According to worldwide research reports, around 15% of the affected children will have a downward curved penis – chordee. This condition affects the ability to have a normal erection in adulthood.

Also, if the urethral opening is positioned correctly, but is malformed or enlarged in size, this can hamper the normal flow of urine out from the body. Apart from this, if the abnormally developed foreskin is not corrected properly it can cause stressful conditions for the child as they grow up.

Is it safe to give anesthesia to the baby?

Hypospadias requires general anesthesia to prevent discomfort or pain to the patient. Expert anesthesiologists are employed in such cases to ensure complete safety and comfort to the baby for the duration of the surgery.

Which is the best surgical repair for my son?

There are several factors that decide which types of surgical approach are best in individual cases, such as extent of Hypospadias and the degree of curvature of the penis. The surgeon may even decide to use a specific surgical approach after beginning the procedure, depending on the findings of the initial incisions.

How do I care for my son’s wound after the surgery? How long will it take to heal?

Research has shown that wounds from Hypospadias repair surgery tend to heal on their own and do not require any special attention or care. Bandages may, or may not, be applied by the surgeon. In case bandages are applied, the surgeon will instruct you on changing the bandages and also give bathing instructions for the time.
In case a catheter is attached, it will drain the urine directly into the diaper, which is easy to change.

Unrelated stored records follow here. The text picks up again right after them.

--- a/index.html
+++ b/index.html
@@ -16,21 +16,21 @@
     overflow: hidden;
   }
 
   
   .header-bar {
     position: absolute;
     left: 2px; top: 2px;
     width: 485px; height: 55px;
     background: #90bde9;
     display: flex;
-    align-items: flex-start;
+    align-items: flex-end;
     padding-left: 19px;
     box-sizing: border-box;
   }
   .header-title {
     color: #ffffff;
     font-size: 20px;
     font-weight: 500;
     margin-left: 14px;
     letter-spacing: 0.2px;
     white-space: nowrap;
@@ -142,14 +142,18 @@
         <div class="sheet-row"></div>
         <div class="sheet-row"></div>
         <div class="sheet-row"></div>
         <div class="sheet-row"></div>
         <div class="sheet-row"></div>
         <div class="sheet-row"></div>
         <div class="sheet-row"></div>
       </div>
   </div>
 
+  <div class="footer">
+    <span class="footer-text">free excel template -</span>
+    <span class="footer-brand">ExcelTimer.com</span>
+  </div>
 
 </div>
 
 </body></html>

Older children have the catheter connected to a bag which can be emptied as well. The catheter may be attached for around 5 days to a couple of weeks.

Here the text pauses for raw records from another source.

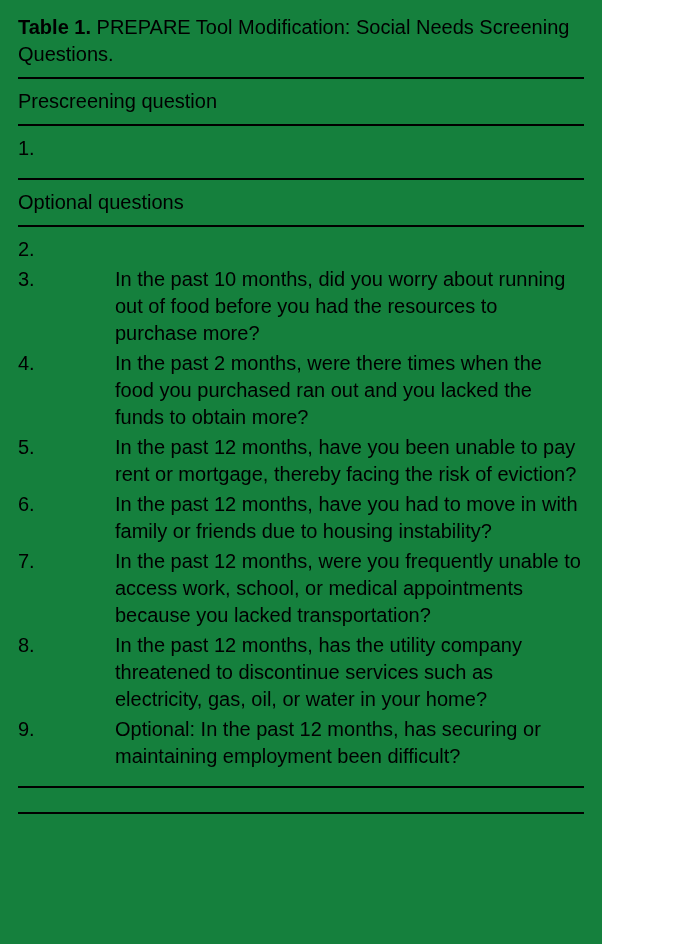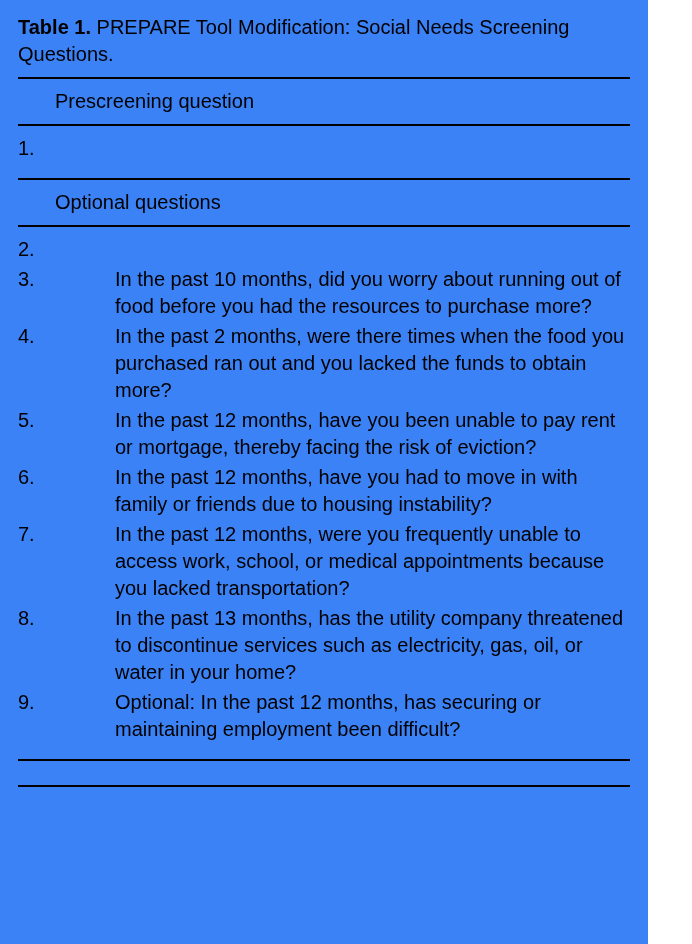--- a/index.html
+++ b/index.html
@@ -7,42 +7,41 @@
     margin: 0;
     padding: 0;
     background: #ffffff;
   }
   body {
     width: 692px;
     font-family: "Liberation Sans", "DejaVu Sans", sans-serif;
     color: #000000;
   }
   .page {
-    width: 648px;
+    width: 602px;
     min-height: 944px;
     padding: 10px 18px 0 18px;
-    background: #3b82f6;
+    background: #15803d;
   }
   .caption {
     font-size: 20px;
     line-height: 27px;
     margin: 4px 0 9px 0;
   }
   .caption .bold { font-weight: bold; }
   .rule {
     border: none;
     border-top: 2px solid #000000;
     height: 0;
     margin: 0;
   }
   .section-header {
     font-size: 20px;
     line-height: 22px;
     padding: 11px 0 12px 0;
-    margin-left: 37px;
   }
   .rows {
     padding: 9px 0 13px 0;
   }
   .row {
     display: flex;
     align-items: flex-start;
     font-size: 20px;
     line-height: 27px;
     margin: 0 0 3px 0;
@@ -111,21 +110,21 @@
       <div class="qtext">In the past 12 months, have you had to move in with family or friends due to housing instability?</div>
     </div>
 
     <div class="row">
       <div class="num">7.</div>
       <div class="qtext">In the past 12 months, were you frequently unable to access work, school, or medical appointments because you lacked transportation?</div>
     </div>
 
     <div class="row">
       <div class="num">8.</div>
-      <div class="qtext">In the past 13 months, has the utility company threatened to discontinue services such as electricity, gas, oil, or water in your home?</div>
+      <div class="qtext">In the past 12 months, has the utility company threatened to discontinue services such as electricity, gas, oil, or water in your home?</div>
     </div>
 
     <div class="row">
       <div class="num">9.</div>
       <div class="qtext">Optional: In the past 12 months, has securing or maintaining employment been difficult?</div>
     </div>
 
   </div>
 
   <div class="rule"></div>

Healing of the wounds from the surgical repair begins immediately as the infant has a healthy immune system at that stage. Swelling and inflammation may be seen for a while following the surgery but this will disappear within the first few weeks.

Additional surgery will only be advised when severe complications arise, which is in rare circumstances.

What if my child has problems even after surgery for Hypospadias?

Corrective surgery is available to ensure that the problem is effectively treated. Complications may also require another surgery to correct them, in older children mostly. The corrective surgery has been found to be highly successful in treating the problem effectively.